Playcentre ist eine Familienorganisation. Es geht in erster Linie darum, dass Erwachsene und Kinder gemeinsam lernen und zusammenwachsen. Eltern werden dabei als erste und beste Erzieher ihrer Kinder geschätzt und anerkannt, so dass whanau (erweiterter Familienkreis) gestärkt und Gemeinden bereichert werden. Es gibt eine Dachorganisation, die sich um die Verwaltung kümmert und Qualität sicherstellt (New Zealand Playcentre Federation).

Schwerpunkte: Unterstützung von Familien bei der Kinderbetreuung, Schaffen von Gemeinschaftsgefühl.

Gebühren für Eltern: Individuell. Jedes Playcentre hat eigene Gebühren, Eltern können vom Staat einen Zuschuss erhalten.

Staatliche Förderung: Alle Playcentre erhalten jene Fördermittel, die auch alle neuseeländischen Kindergärten erhalten.

Einrichtungsform: Ähnlich wie Spielgruppen, Elterninitiativen und Elternkursen.

Alter der Kinder: 0-5 Jahre (in Neuseeland ist Schuleintritt ab dem fünften Geburtstag)

Zeitlicher Rahmen: Meist ca. 3 – 4 Stunden, je nach Playcentre morgens oder nachmittags.
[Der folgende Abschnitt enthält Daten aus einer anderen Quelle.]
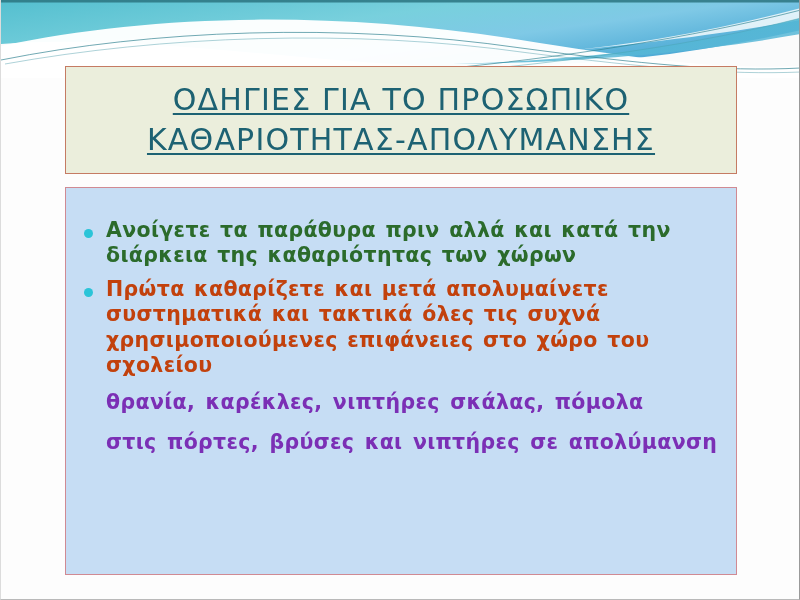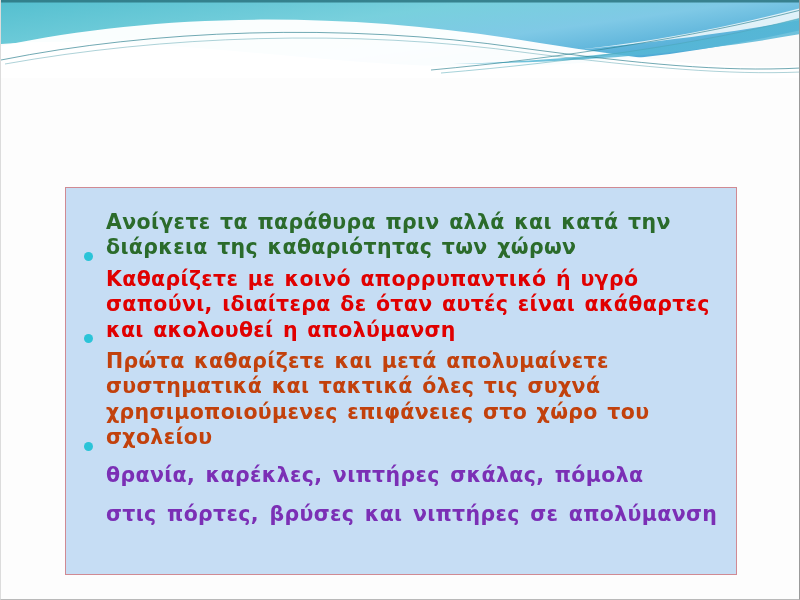--- a/index.html
+++ b/index.html
@@ -72,22 +72,23 @@
     height: 388px;
     background: #c6ddf4;
     border: 1.5px solid #d08a93;
     box-sizing: border-box;
     padding: 22px 18px 10px 18px;
     z-index: 5;
   }
 
   .bullet-row {
     display: flex;
-    align-items: flex-end;
+    align-items: flex-start;
     margin-bottom: 6px;
+    margin-top: 8px;
   }
   .bullet-dot {
     flex: 0 0 auto;
     width: 9px;
     height: 9px;
     border-radius: 50%;
     background: #2bc4d8;
     margin-top: 11px;
     margin-right: 13px;
   }
@@ -153,32 +154,32 @@
         <path d="M0,60 C150,30 340,22 520,48 C640,64 720,72 800,68" fill="none" stroke="#2b7f8e" stroke-width="0.9" opacity="0.75"></path>
         <path d="M4,64 C160,36 350,28 528,53 C648,68 726,75 800,72" fill="none" stroke="#3d93a1" stroke-width="0.7" opacity="0.6"></path>
         <path d="M430,70 C560,58 690,38 800,10" fill="none" stroke="#2b7f8e" stroke-width="0.8" opacity="0.8"></path>
         <path d="M440,73 C570,62 700,44 800,18" fill="none" stroke="#4aa3b2" stroke-width="0.7" opacity="0.7"></path>
 
         <rect x="0" y="0" width="800" height="2.5" fill="#2b7480" opacity="0.85"></rect>
       </g>
     </svg>
   </div>
 
+  <div id="title-box">
+    <div class="title-line line1">ΟΔΗΓΙΕΣ ΓΙΑ ΤΟ ΠΡΟΣΩΠΙΚΟ</div>
+    <div class="title-line line2">ΚΑΘΑΡΙΟΤΗΤΑΣ-ΑΠΟΛΥΜΑΝΣΗΣ</div>
+  </div>
 
   <div id="content-box">
 
     <div class="bullet-row">
       <span class="bullet-dot"></span>
       <span class="bullet-text b-green">Ανοίγετε τα παράθυρα πριν αλλά και κατά την διάρκεια της καθαριότητας των χώρων</span>
     </div>
 
-    <div class="bullet-row">
-      <span class="bullet-dot"></span>
-      <span class="bullet-text b-red">Καθαρίζετε με κοινό απορρυπαντικό ή υγρό σαπούνι, ιδιαίτερα δε όταν αυτές είναι ακάθαρτες και ακολουθεί η απολύμανση</span>
-    </div>
 
     <div class="bullet-row">
       <span class="bullet-dot"></span>
       <span class="bullet-text b-blue">Πρώτα καθαρίζετε και μετά απολυμαίνετε συστηματικά και τακτικά όλες τις συχνά χρησιμοποιούμενες επιφάνειες στο χώρο του σχολείου</span>
     </div>
 
     <div class="plain-row">θρανία, καρέκλες, νιπτήρες σκάλας, πόμολα</div>
 
     <div class="plain-row">στις πόρτες, βρύσες και νιπτήρες σε απολύμανση</div>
Eltern als Erzieher: Das Playcentre-Diplom

Das Playcentre-Diplom kann durch Weiterbildungen im Bereich „Frühkindliche Bildung“ erworben werden – die Teilnahme an den Workshops ist sogar eine Voraussetzung, um sein Kind im Playcentre betreuen zu können. Das Diplom ist im neuseeländischen Nationalen Qualifikationsrahmen anerkannt. Es ist ein Programm für frühe Kindheit und Erwachsenenbildung. Obwohl Playcentre-Diplom einen guten Ruf hat, ist es qualitativ nicht hoch genug, um damit in anderen Einrichtungen der frühkindlichen Bildung zu arbeiten.